Shara Hughes: Hurricane Hughes, 2014, oil, enamel, acrylic and spray-paint on canvas, 48 by 50 inches; at MOCA GA.
Shara Hughes manages to balance content and style in canvases that are by turns fantastical and ordinary, and usually tinged with humor. Her exuberantly gestural semi-abstractions tend to elicit an “ahhh, painting” response. Often difficult to decipher, the works are packed with painterly effects and layered with meaning, albeit elusive. Scenes of improbable activities are as common as those of domestic familiarity. At times, when Hughes’s content is mystifying, her playful brushwork and sense of color take center stage. Yet she can just as easily shift attention—hers and ours—to the figures and their peculiar dramas.
Earlier this year Hughes completed a residency at the Atlantic Center for the Arts in Florida, where she was one of 10 artists selected by instructor Dana Schutz. The two artists share a perchant for highly colorful compositions full of sometimes grim jokes and odd personal references. Originally from Atlanta, Hughes received her BFA in 2004 from the Rhode Island School of Design and lived in New York before returning to her hometown in 2008. This exhibition of 10 paintings, titled “Guess You Had to Be There,” was the culmination of a yearlong Working Artist Project fellowship at MOCA GA, which included a studio assistant and stipend.
Hughes describes her process as organic and a bit surrealistic. She begins with a color wash on gessoed canvas and then lets the paint and her unconscious take the lead. Figures, both full and partial, have become more prevalent in her new work. Elongated arms, for example, meander around a number of the canvases—including the romantically titled My Hero (2014)—embracing, trapping, pushing, pulling.
By these intuitive means, Hughes arrives at such memorable results as Green Monster (2013), rendered in a delightfully bilious palette. The green backward-looking figure stands on a riverbank, one hand covering the face and torso of a long-haired, probably female figure with what look like white streamers studded with tiny daggers and fruits. Whether the gesture is one of consolation or torture is unclear.
Hurricane Hughes (2014), a predominantly blue canvas, features two upright figures striding toward each other and a third that floats horizontally above the sidewalk alongside a fish. From the upper left, a fantastic wave, rendered in thick, luscious strokes and dollops of white paint, crashes over one upright figure’s pink head. It’s a chaotic scene where nothing is quite normal.

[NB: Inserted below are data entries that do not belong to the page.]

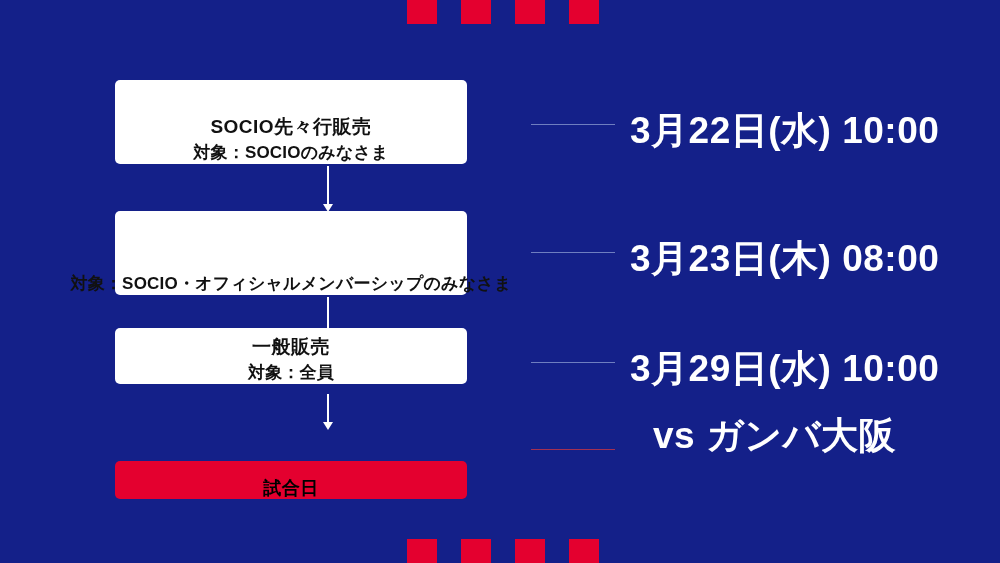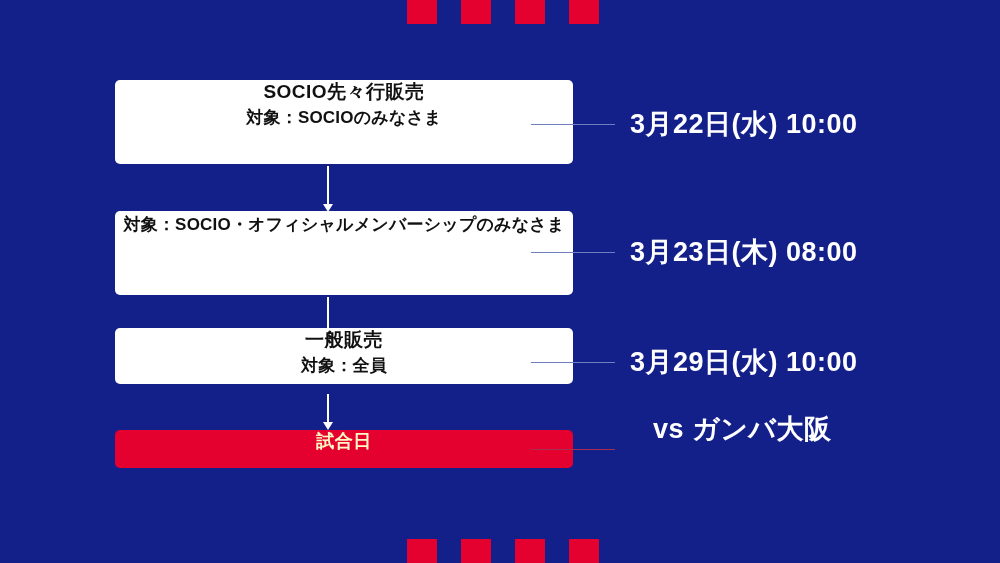"SOCIO先々行販売" .step-box { justify-content: flex-start -> flex-end; width: 458px -> 352px }
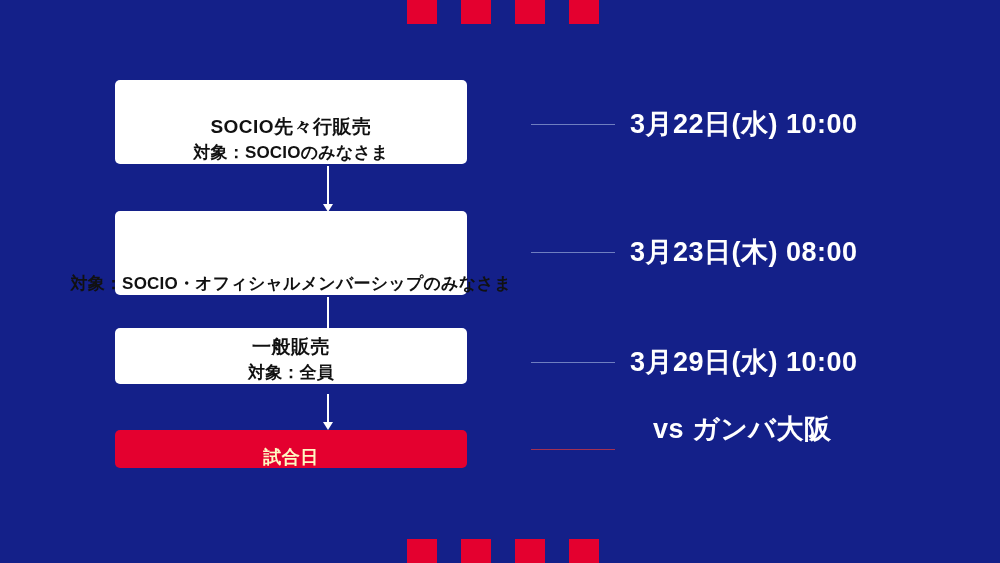"3月22日(水) 10:00" .date-label { font-size: 27px -> 37px }
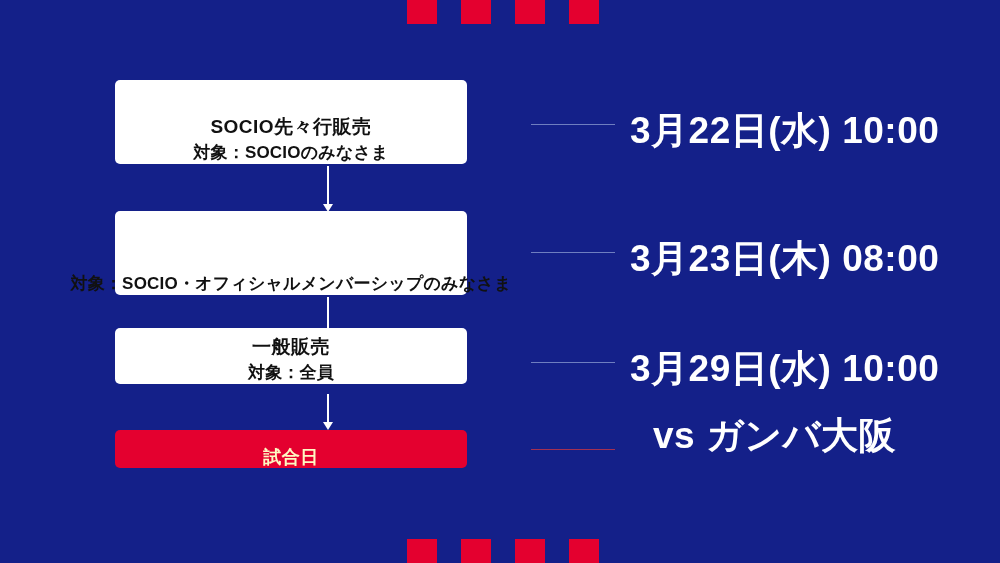"試合日" .step-box.accent { color: #fef9c3 -> #000000; margin-top: none -> 31px }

Hughes veers Matissean in paintings like Let’s Grow Up Together (2013), in which combinations of color and pattern visually override the figures. In this case, a woman with a basket of blue flowers on her arm holds hands with a man offering a bowl of fruit, the lushness of the faceted composition offset by a striated wall in the background. A less happy couple, facing away from each other, a glass bowl of three sad fish between them, appears in Mr. and Mrs. Bright Side (2013).
Even when Hughes is depicting such less-than-happy moments, her buoyant colors and lively mark-making reassure us that, somehow, everything will be okay.